* _Exercise brief_
The entries follow. Copy every line in which "Black" appears.

(Task data begins)

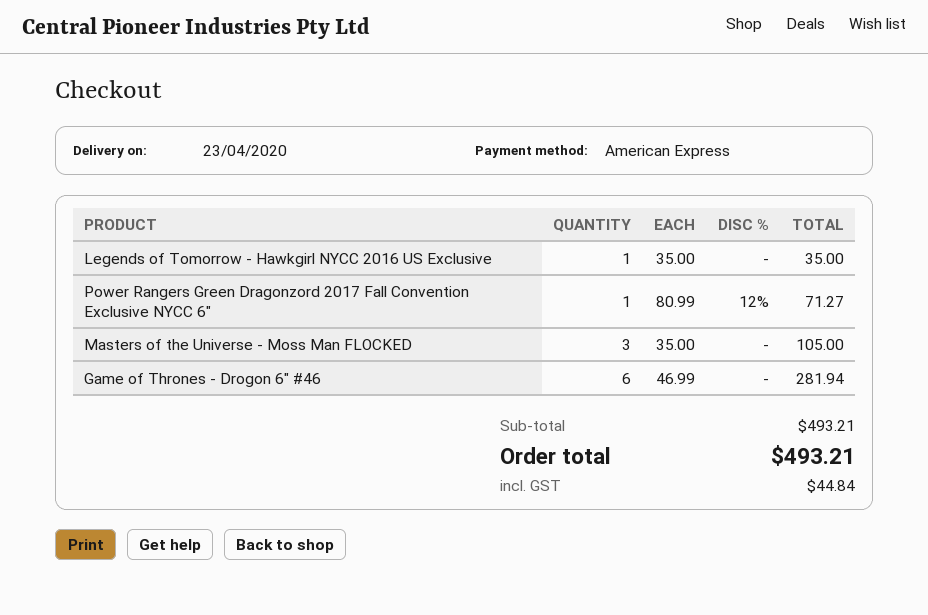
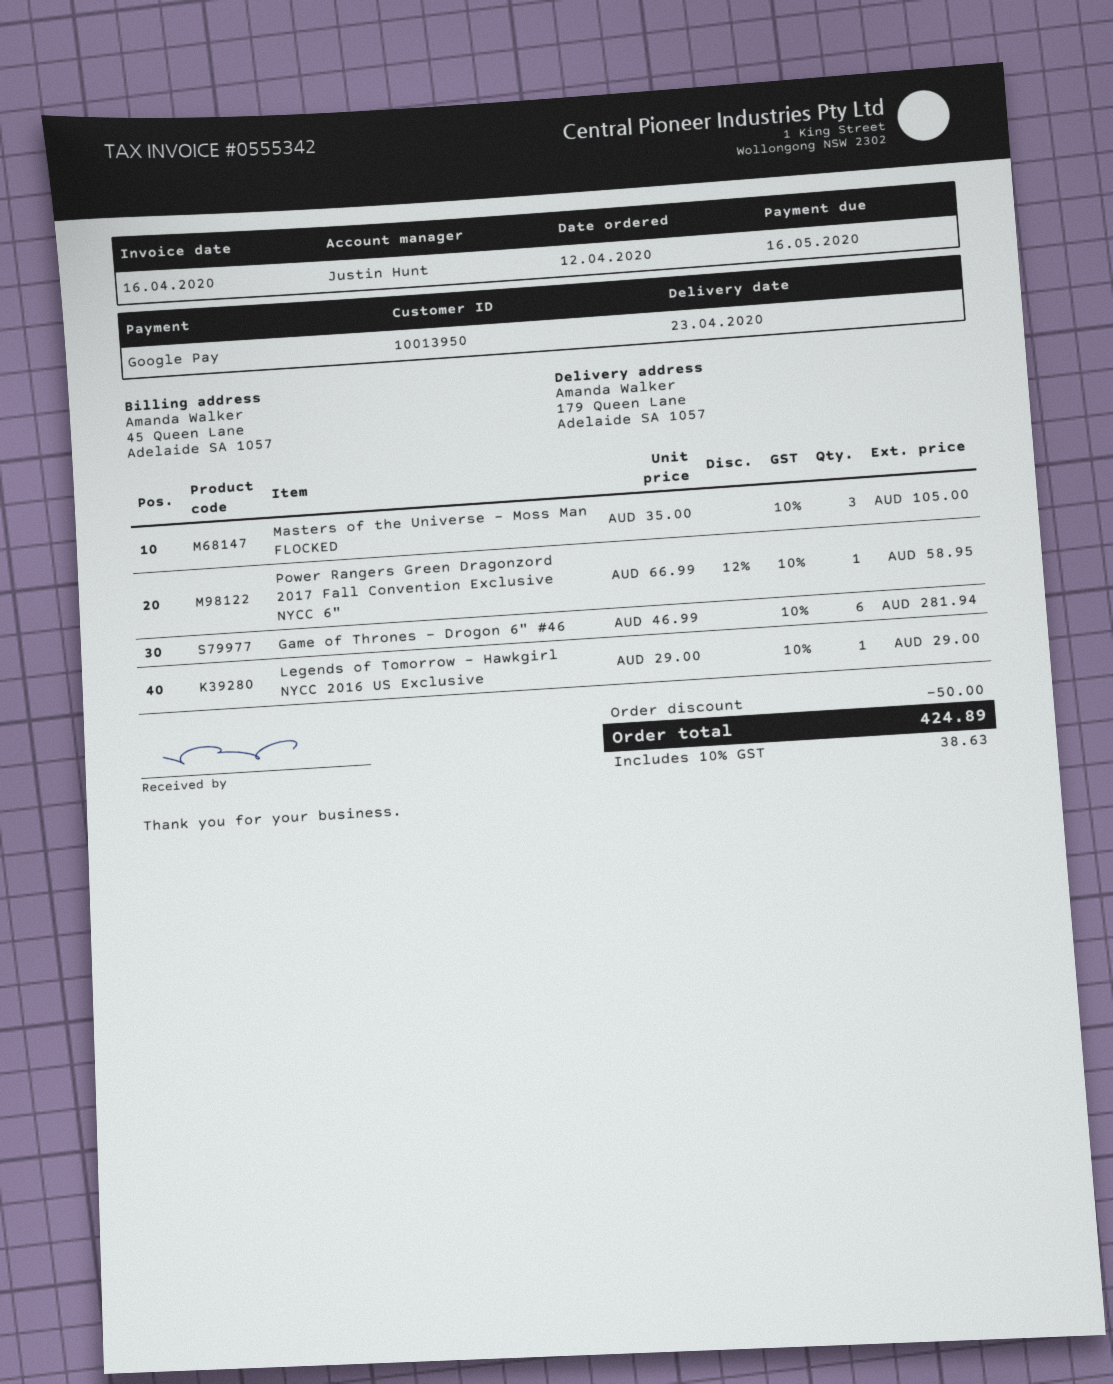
payment method: American Express -> Google Pay
Legends of Tomorrow - Hawkgirl NYCC 2016 US Exclusive: 1 x 35.00 = 35.00 -> 1 x 29.00 = 29.00
Power Rangers Green Dragonzord 2017 Fall Convention Exclusive NYCC 6": 1 x 80.99 - 12% = 71.27 -> 1 x 66.99 - 12% = 58.95
discount: none -> 50.00
tax: 44.84 -> 38.63
total: 493.21 -> 424.89

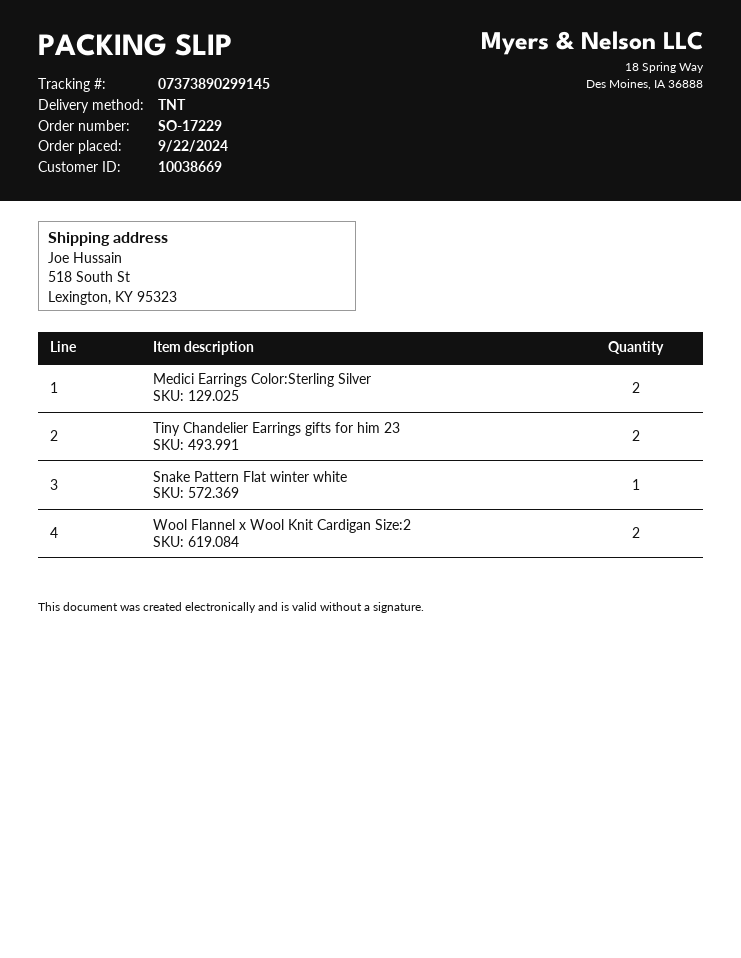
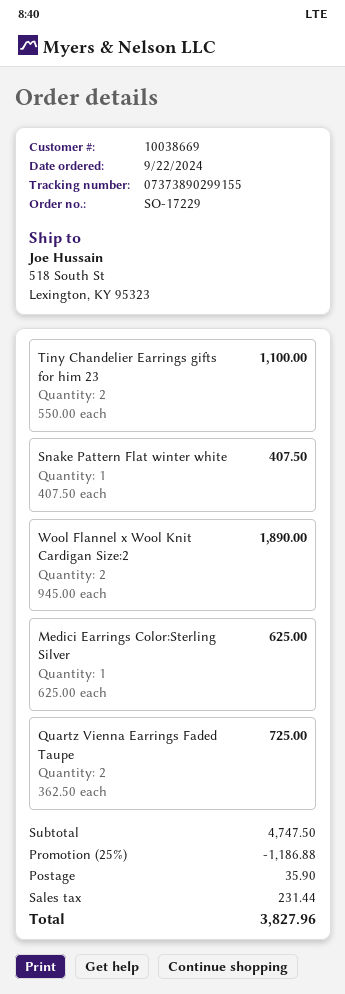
tracking number: 07373890299145 -> 07373890299155
Medici Earrings Color:Sterling Silver: 2 -> 1
Quartz Vienna Earrings Faded Taupe: none -> 2

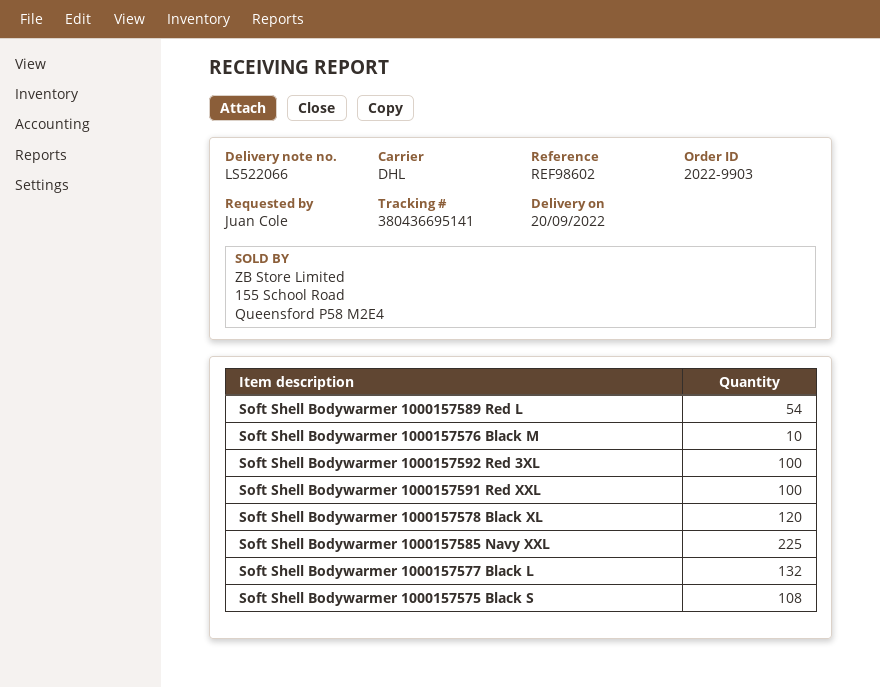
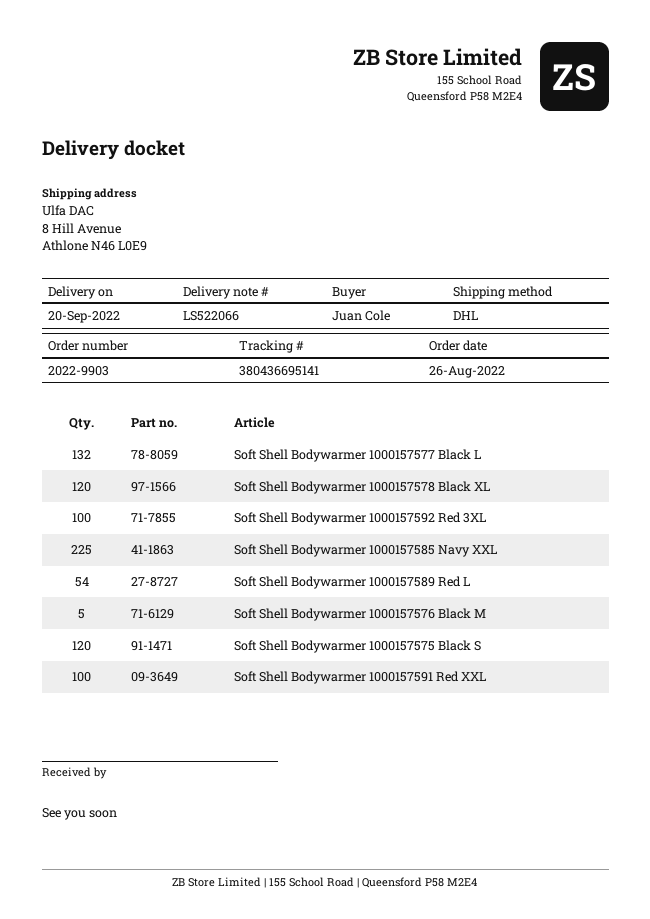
Soft Shell Bodywarmer 1000157576 Black M: 10 -> 5
Soft Shell Bodywarmer 1000157575 Black S: 108 -> 120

(Task data ends)

* _Reply to the task_
Soft Shell Bodywarmer 1000157576 Black M: 10 -> 5
Soft Shell Bodywarmer 1000157575 Black S: 108 -> 120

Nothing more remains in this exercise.